■ **WHAT YOU ARE ASKED TO DO**: Line by line, copy the records below exactly.

■ **ENTRIES SUPPLIED**:
-- -- --

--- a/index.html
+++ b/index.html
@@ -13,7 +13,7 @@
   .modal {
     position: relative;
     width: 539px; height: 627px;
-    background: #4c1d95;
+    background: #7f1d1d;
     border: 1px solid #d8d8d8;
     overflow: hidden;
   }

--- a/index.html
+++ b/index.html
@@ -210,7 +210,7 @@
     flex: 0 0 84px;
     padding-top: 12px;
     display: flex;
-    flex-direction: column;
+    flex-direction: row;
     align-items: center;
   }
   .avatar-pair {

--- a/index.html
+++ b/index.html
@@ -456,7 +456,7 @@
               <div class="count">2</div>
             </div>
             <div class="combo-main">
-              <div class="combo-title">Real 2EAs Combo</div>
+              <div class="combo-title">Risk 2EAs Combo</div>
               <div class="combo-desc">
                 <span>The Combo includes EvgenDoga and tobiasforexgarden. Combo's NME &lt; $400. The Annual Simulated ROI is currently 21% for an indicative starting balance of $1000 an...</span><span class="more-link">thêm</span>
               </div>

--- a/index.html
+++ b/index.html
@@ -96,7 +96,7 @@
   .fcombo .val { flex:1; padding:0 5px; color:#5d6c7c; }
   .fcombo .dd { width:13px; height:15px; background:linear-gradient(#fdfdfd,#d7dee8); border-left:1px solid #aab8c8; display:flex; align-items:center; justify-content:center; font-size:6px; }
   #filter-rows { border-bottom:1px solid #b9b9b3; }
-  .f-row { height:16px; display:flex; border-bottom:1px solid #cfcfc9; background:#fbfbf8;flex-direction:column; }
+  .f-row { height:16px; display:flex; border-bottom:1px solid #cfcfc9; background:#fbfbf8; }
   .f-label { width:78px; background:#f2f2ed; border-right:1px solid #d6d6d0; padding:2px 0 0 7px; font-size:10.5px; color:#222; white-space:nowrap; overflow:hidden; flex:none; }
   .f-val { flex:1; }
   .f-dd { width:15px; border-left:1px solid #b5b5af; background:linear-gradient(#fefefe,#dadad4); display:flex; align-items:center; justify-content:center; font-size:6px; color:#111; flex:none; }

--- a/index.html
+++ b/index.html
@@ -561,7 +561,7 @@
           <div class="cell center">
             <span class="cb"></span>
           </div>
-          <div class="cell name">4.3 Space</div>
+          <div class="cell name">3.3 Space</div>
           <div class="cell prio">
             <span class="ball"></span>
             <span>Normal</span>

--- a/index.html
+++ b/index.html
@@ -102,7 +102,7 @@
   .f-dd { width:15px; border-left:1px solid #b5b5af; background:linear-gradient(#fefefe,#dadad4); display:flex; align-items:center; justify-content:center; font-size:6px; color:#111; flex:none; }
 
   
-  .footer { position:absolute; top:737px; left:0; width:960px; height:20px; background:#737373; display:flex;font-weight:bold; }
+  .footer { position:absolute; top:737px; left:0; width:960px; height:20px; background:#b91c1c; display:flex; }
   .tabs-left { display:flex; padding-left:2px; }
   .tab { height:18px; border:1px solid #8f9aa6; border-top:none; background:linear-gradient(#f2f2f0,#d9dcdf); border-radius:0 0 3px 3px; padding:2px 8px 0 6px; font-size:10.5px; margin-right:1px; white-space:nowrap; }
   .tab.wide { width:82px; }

-- -- --

■ **ANSWER TO THE EXERCISE**:
--- a/index.html
+++ b/index.html
@@ -13,7 +13,7 @@
   .modal {
     position: relative;
     width: 539px; height: 627px;
-    background: #4c1d95;
+    background: #7f1d1d;
     border: 1px solid #d8d8d8;
     overflow: hidden;
   }

--- a/index.html
+++ b/index.html
@@ -210,7 +210,7 @@
     flex: 0 0 84px;
     padding-top: 12px;
     display: flex;
-    flex-direction: column;
+    flex-direction: row;
     align-items: center;
   }
   .avatar-pair {

--- a/index.html
+++ b/index.html
@@ -456,7 +456,7 @@
               <div class="count">2</div>
             </div>
             <div class="combo-main">
-              <div class="combo-title">Real 2EAs Combo</div>
+              <div class="combo-title">Risk 2EAs Combo</div>
               <div class="combo-desc">
                 <span>The Combo includes EvgenDoga and tobiasforexgarden. Combo's NME &lt; $400. The Annual Simulated ROI is currently 21% for an indicative starting balance of $1000 an...</span><span class="more-link">thêm</span>
               </div>

--- a/index.html
+++ b/index.html
@@ -96,7 +96,7 @@
   .fcombo .val { flex:1; padding:0 5px; color:#5d6c7c; }
   .fcombo .dd { width:13px; height:15px; background:linear-gradient(#fdfdfd,#d7dee8); border-left:1px solid #aab8c8; display:flex; align-items:center; justify-content:center; font-size:6px; }
   #filter-rows { border-bottom:1px solid #b9b9b3; }
-  .f-row { height:16px; display:flex; border-bottom:1px solid #cfcfc9; background:#fbfbf8;flex-direction:column; }
+  .f-row { height:16px; display:flex; border-bottom:1px solid #cfcfc9; background:#fbfbf8; }
   .f-label { width:78px; background:#f2f2ed; border-right:1px solid #d6d6d0; padding:2px 0 0 7px; font-size:10.5px; color:#222; white-space:nowrap; overflow:hidden; flex:none; }
   .f-val { flex:1; }
   .f-dd { width:15px; border-left:1px solid #b5b5af; background:linear-gradient(#fefefe,#dadad4); display:flex; align-items:center; justify-content:center; font-size:6px; color:#111; flex:none; }

--- a/index.html
+++ b/index.html
@@ -561,7 +561,7 @@
           <div class="cell center">
             <span class="cb"></span>
           </div>
-          <div class="cell name">4.3 Space</div>
+          <div class="cell name">3.3 Space</div>
           <div class="cell prio">
             <span class="ball"></span>
             <span>Normal</span>

--- a/index.html
+++ b/index.html
@@ -102,7 +102,7 @@
   .f-dd { width:15px; border-left:1px solid #b5b5af; background:linear-gradient(#fefefe,#dadad4); display:flex; align-items:center; justify-content:center; font-size:6px; color:#111; flex:none; }
 
   
-  .footer { position:absolute; top:737px; left:0; width:960px; height:20px; background:#737373; display:flex;font-weight:bold; }
+  .footer { position:absolute; top:737px; left:0; width:960px; height:20px; background:#b91c1c; display:flex; }
   .tabs-left { display:flex; padding-left:2px; }
   .tab { height:18px; border:1px solid #8f9aa6; border-top:none; background:linear-gradient(#f2f2f0,#d9dcdf); border-radius:0 0 3px 3px; padding:2px 8px 0 6px; font-size:10.5px; margin-right:1px; white-space:nowrap; }
   .tab.wide { width:82px; }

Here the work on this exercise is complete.